CERT-In warns of scammers trying to use a novel phishing attack for fraudulent transactions
Multiple customers of the State Bank of India in the city have lost money from their accounts in suspected phishing attacks over the past two days.
While one customer has filed a complaint with the city cyber cell of having lost ₹65,000, another customer complained that he lost ₹40,000. In Thalassery, ₹38,000 was withdrawn from a customer’s bank account, with the method used in all of them bearing striking similarities.
R. Pradeep Kumar, one of the complainants, who works as a system administrator in an eye hospital, said that he lost the money despite never sharing any OTP number or using an ATM to withdraw money in recent times.
“I have been unable to access the SBI Yono online application for the past two days. Since part of a loan amount for house construction got transferred to my account two days ago, I have been trying to check the balance. At around 2 p.m. on Saturday, I received several OTP messages in my phone, which was followed by a message showing that ₹20,000 was withdrawn. I soon called up the customer care to block the card, but by that time, the person had withdrawn a total of ₹65,000. From checks I conducted, I came to know that the money was withdrawn somewhere from Jharkand,” says Mr. Kumar.
He says it is mysterious that someone was able to withdraw that much amount of money from an account when there are daily withdrawal limits.
K. Jibin, the second complainant, who works at the Secretariat, says he was also unable to access the online application and had received a message asking him to update the KYC details immediately if he did not want his account to be blocked.
“I logged in to the link provided, which looked exactly like the SBI website, and provided my PAN number as asked.
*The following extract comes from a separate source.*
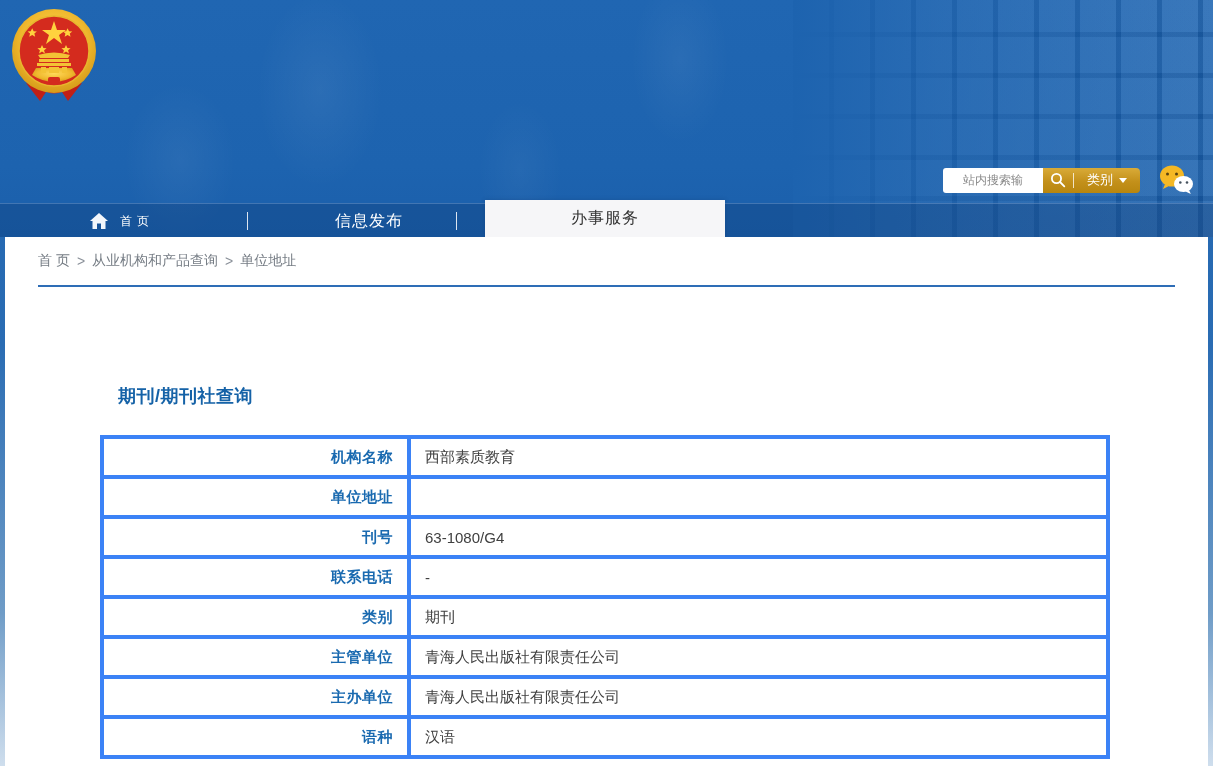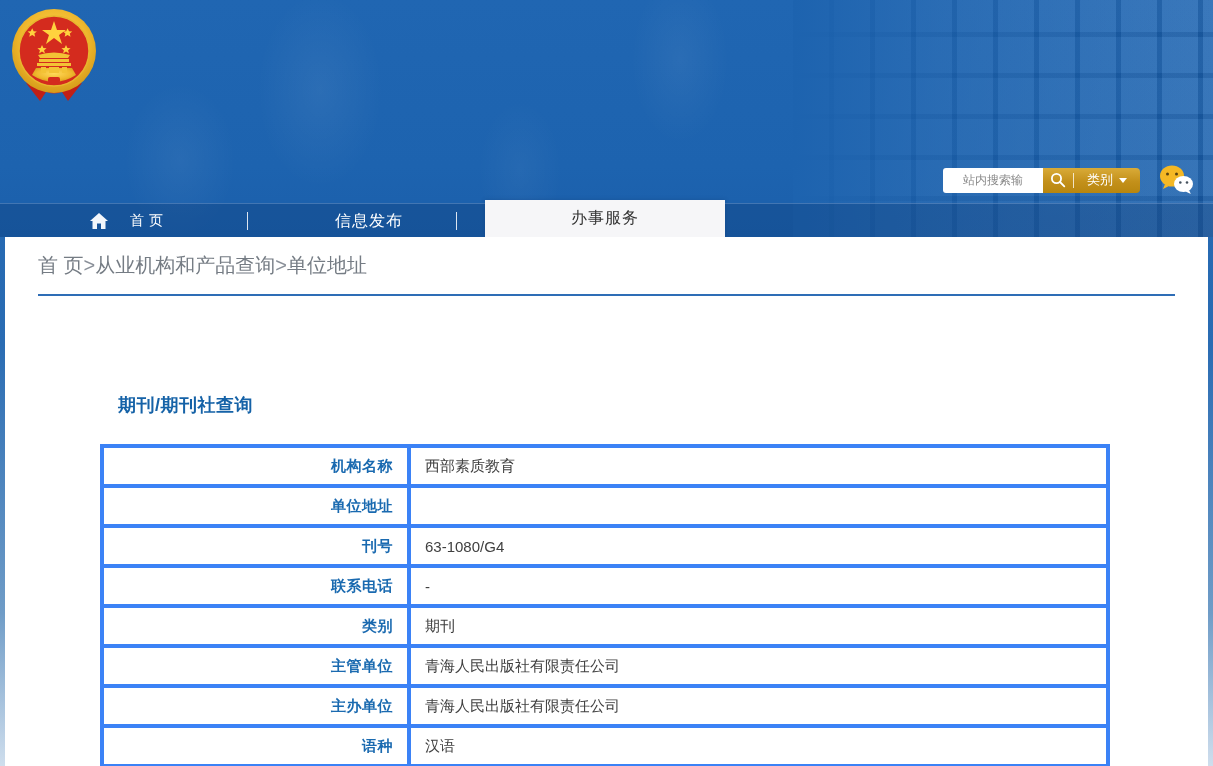"首页" .nav-home { font-size: 14px -> 12px; gap: 22px -> 12px }
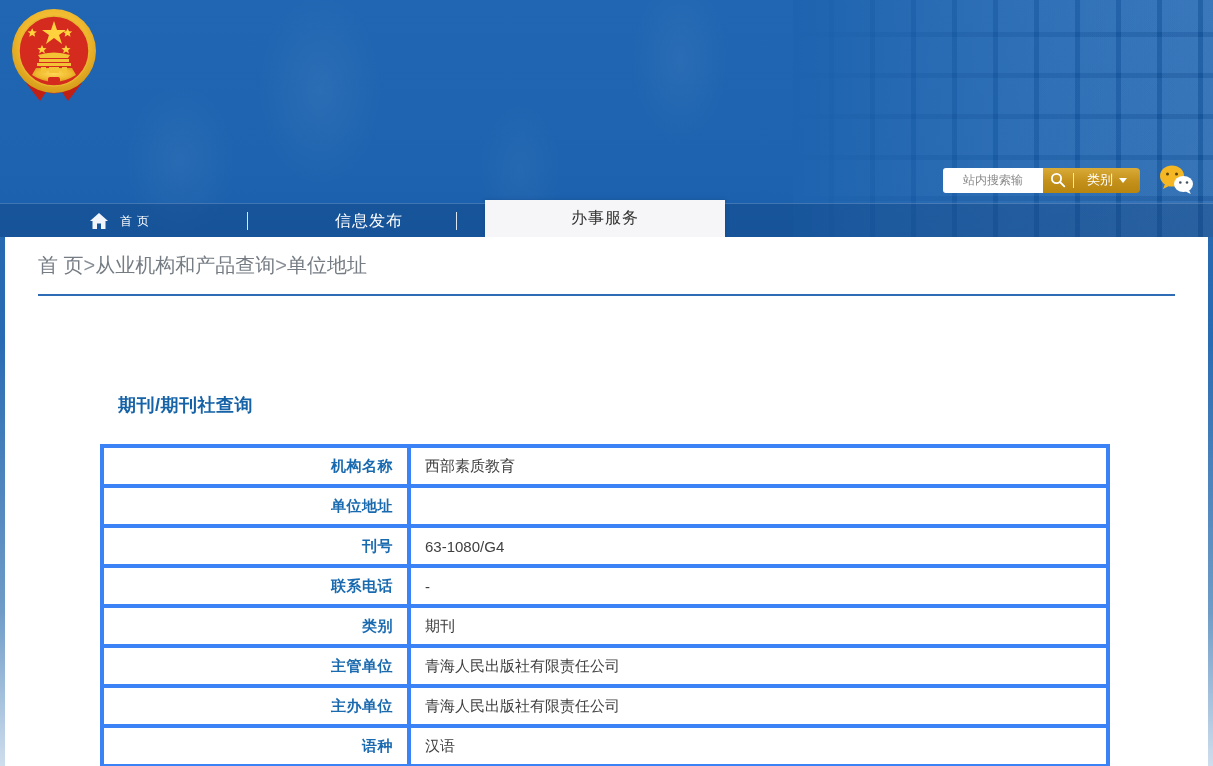"首 页" .breadcrumb { font-size: 20px -> 14px; gap: 0 -> 7px }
Within minutes, I got a message that ₹20,000 was withdrawn. By the time I called up and blocked the card, ₹20,000 more was withdrawn,” said Mr. Jibin.
A customer from Thalassery, who lost ₹38,000, also faced a phishing attack similar to Mr. Jibin’s, in which she received a link and provided her PAN number. Mr. Kumar says that more people, who may not be tracking the messages related to their accounts regularly, could have lost money in a similar manner. SBI officials were not available for comment.
The Indian Computer Emergency Response Team (CERT-In), the federal technology arm to combat cyber attacks, had recently warned that scammers were targeting banking customers in India using a novel phishing attack to collect sensitive information such as internet banking credentials, mobile number, and OTP, to carry out fraudulent transactions.
The malicious actors have abused a cross platform application to host phishing websites impersonating internet banking portals of Indian banks, according to the advisory issued by CERT-In last month.